Start over, Oxfam International told
In striving to achieve best practice on safeguarding, charities could do worse than to read another report on Oxfam, published the day after the regulator’s report came out. This report, from the independent commission appointed by Oxfam International to review its safeguarding, has told the charity to “reinvent” its entire safeguarding system across its international confederation.
The 72-page report contains 30 separate recommendations for change, including reforming its board of supervisors and hiring a chief ethics officer and a lead survivor expert. It also says Oxfam should make reparations to help survivors “rebuild their lives on their own terms” and calls for the charity to establish multiple channels for reporting sexual exploitation and abuse. It suggests Oxfam should establish “an internal ombuds system” to provide staff with an independent and confidential place to report concerns. And it urges it to “strengthen and diversify its leadership team”, continue public reporting of safeguarding cases, and work with other aid organisations to achieve “systemic change”.
In response, Oxfam International executive director Winnie Byanyima said Oxfam would implement all the changes, adding: “I want to humbly apologise to all of the staff and community members who have been harmed by Oxfam, its people; its leaders; its culture.”
The wrong focus?
It has also been suggested that charities could be missing a key ingredient in their safeguarding efforts: engagement with their service users. Davey of TAP is concerned that charities are focusing on the wrong thing. TAP, which works with people in a variety of settings from high-security forensic units to eating disorder units, children’s hospitals and community projects, recently carried out a consultation to explore what its service users understand by safeguarding and keeping safe. These included people with dementia, physical and learning disabilities, and mental health issues.
“The results were a shock,” says Davey. “People didn’t seem to realise that many situations in which people are not safe result from a power imbalance or abuse of power. Most people talked about physical security, having locks on their doors etc. Some people confused safety with not being lonely – people with pets felt safer than those without, even if the pet is a domestic cat or a budgie.

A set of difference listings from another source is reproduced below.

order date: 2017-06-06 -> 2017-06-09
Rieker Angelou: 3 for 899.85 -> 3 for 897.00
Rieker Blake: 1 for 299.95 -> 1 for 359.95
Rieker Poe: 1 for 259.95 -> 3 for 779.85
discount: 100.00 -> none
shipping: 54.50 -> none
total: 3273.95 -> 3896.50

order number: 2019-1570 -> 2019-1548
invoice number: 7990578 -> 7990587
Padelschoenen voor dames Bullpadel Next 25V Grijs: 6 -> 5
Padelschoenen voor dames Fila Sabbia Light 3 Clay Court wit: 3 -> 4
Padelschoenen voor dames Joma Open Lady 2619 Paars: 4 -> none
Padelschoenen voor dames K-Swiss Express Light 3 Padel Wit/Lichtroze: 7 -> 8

Very few people identified the risk of financial abuse, even though we know from our advocacy work that there’s an increasing trend here.”

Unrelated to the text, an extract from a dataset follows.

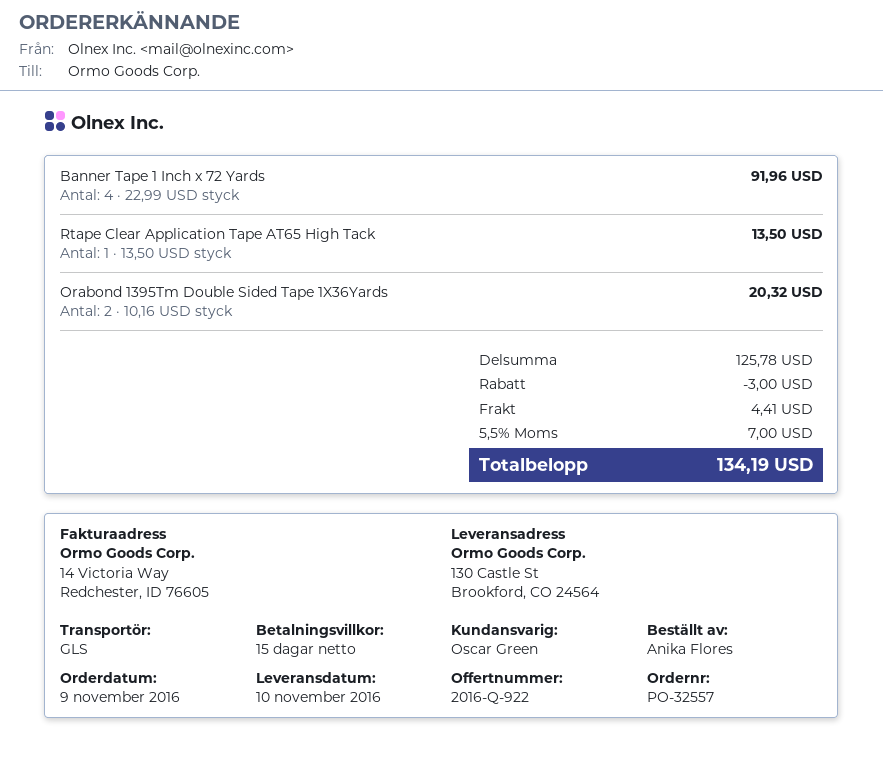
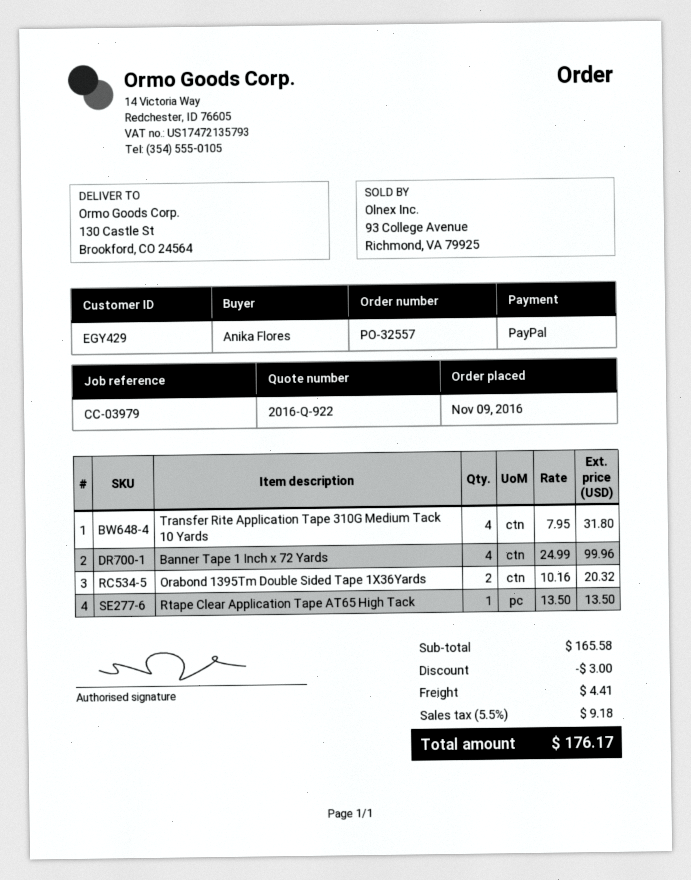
Banner Tape 1 Inch x 72 Yards: 4 x 22.99 = 91.96 -> 4 x 24.99 = 99.96
Transfer Rite Application Tape 310G Medium Tack 10 Yards: none -> 4 x 7.95 = 31.80
subtotal: 125.78 -> 165.58
tax: 5.5% = 7.00 -> 5.5% = 9.18
total: 134.19 -> 176.17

She added: “Much of the current debate on safeguarding is on policies and reporting processes. Having a robust safeguarding policy is essential, as are transparency and accountability in reporting, taking action and learning lessons. But that doesn’t help if your beneficiaries don’t understand what keeping safe means in the context of their everyday lives. Engaging with the people that we work with is the key. Prevention is better than cure, as is nipping things in the bud.”
TAP will share the full findings of the project in due course, along with some ideas about how organisations can increase beneficiaries’ agency and empowerment in relation to safeguarding, including creating an environment in which people feel safe to speak out.
More problems for Oxfam
At the end of June, it was revealed that the independent commission appointed by Oxfam International had uncovered evidence that sexual exploitation was pervasive in an Ethiopian refugee camp and another refugee centre in Zambia, prompting Oxfam to open a new investigation into the claims. The Charity Commission also said it would assess this new information “as a priority”.
It seems clear that safeguarding is going to continue to cause problems for the sector for the foreseeable future; wise charities will be open to any new suggestions for how to get on top of it.